* [Records shown]
--------------------------------

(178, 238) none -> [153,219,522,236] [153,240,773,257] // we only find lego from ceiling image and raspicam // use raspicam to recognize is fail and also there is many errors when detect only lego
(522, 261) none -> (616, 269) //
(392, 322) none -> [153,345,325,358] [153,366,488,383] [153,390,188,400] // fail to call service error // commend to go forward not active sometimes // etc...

--------------------------------

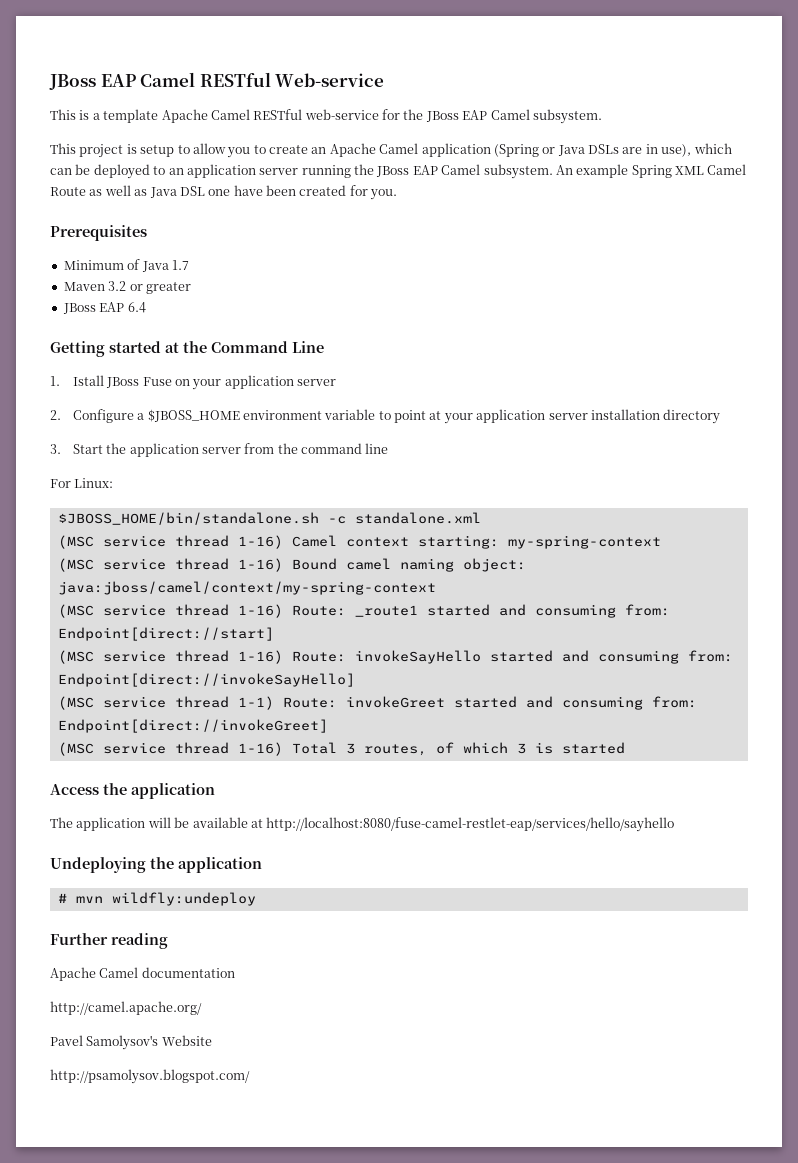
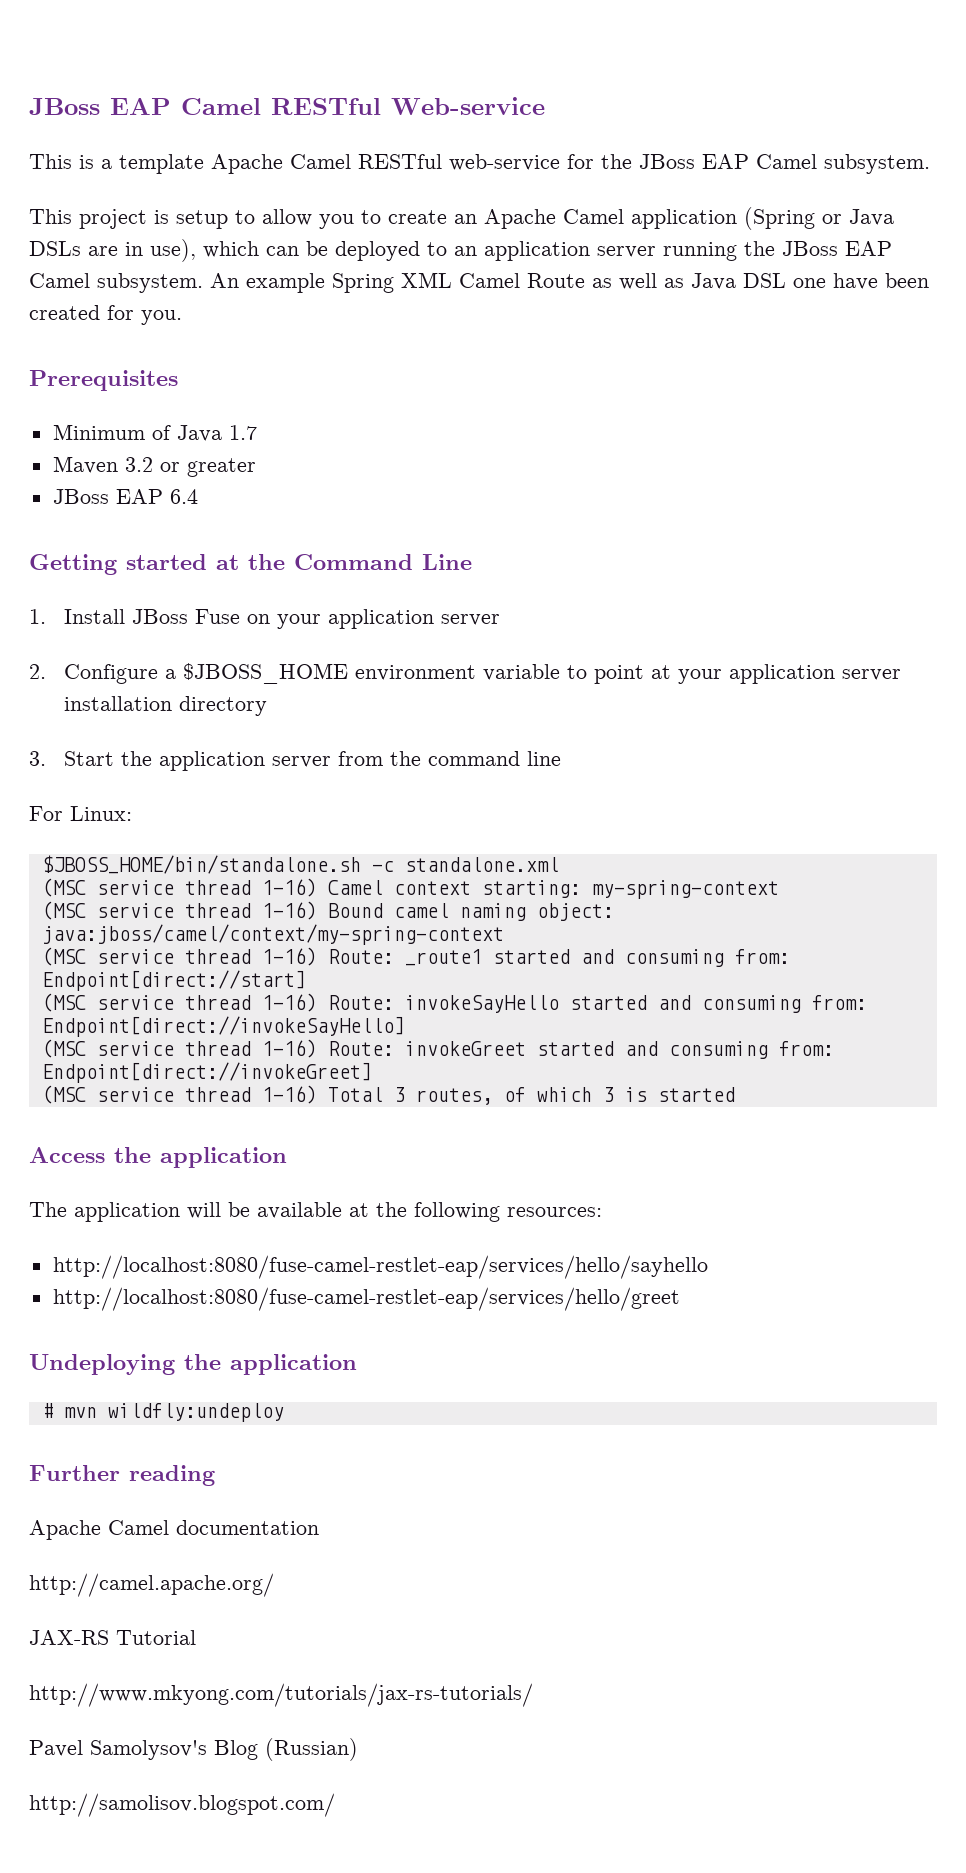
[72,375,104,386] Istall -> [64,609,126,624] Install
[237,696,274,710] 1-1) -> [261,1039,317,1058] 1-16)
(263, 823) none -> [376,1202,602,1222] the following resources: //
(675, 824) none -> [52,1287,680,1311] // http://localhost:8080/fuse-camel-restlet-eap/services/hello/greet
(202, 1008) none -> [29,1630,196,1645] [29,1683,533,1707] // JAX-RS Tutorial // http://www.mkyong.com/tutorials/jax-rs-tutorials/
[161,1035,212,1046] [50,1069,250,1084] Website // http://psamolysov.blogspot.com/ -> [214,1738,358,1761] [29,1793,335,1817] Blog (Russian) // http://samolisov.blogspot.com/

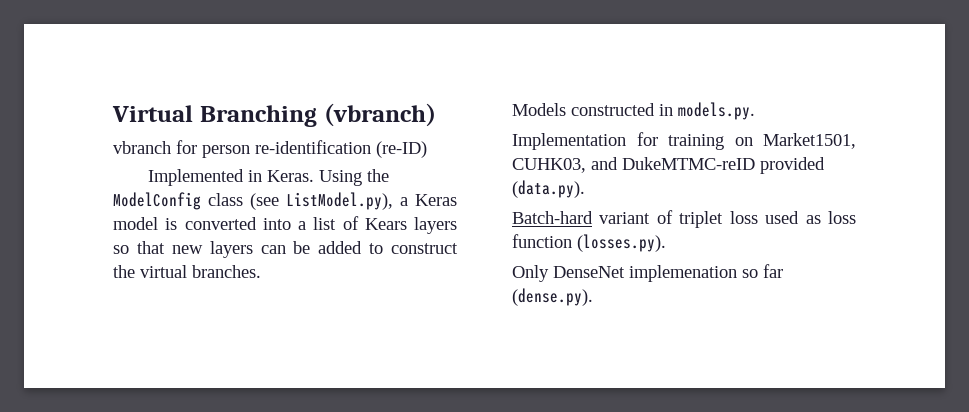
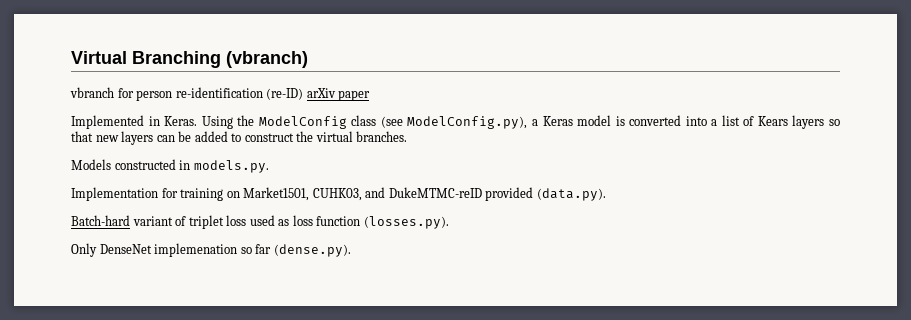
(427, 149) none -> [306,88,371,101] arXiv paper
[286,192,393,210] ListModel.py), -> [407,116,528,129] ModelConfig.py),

--------------------------------

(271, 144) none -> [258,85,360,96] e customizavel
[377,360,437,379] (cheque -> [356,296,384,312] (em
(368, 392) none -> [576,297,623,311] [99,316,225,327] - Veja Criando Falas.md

--------------------------------

* [Work order]
Please output, exactly as written, the lines above from the one holding "[72,375,104,386] Istall ->" through the one holding "[286,192,393,210] ListModel.py), ->", both included, with the pictures omitted.

* [Response area]
[72,375,104,386] Istall -> [64,609,126,624] Install
[237,696,274,710] 1-1) -> [261,1039,317,1058] 1-16)
(263, 823) none -> [376,1202,602,1222] the following resources: //
(675, 824) none -> [52,1287,680,1311] // http://localhost:8080/fuse-camel-restlet-eap/services/hello/greet
(202, 1008) none -> [29,1630,196,1645] [29,1683,533,1707] // JAX-RS Tutorial // http://www.mkyong.com/tutorials/jax-rs-tutorials/
[161,1035,212,1046] [50,1069,250,1084] Website // http://psamolysov.blogspot.com/ -> [214,1738,358,1761] [29,1793,335,1817] Blog (Russian) // http://samolisov.blogspot.com/

(427, 149) none -> [306,88,371,101] arXiv paper
[286,192,393,210] ListModel.py), -> [407,116,528,129] ModelConfig.py),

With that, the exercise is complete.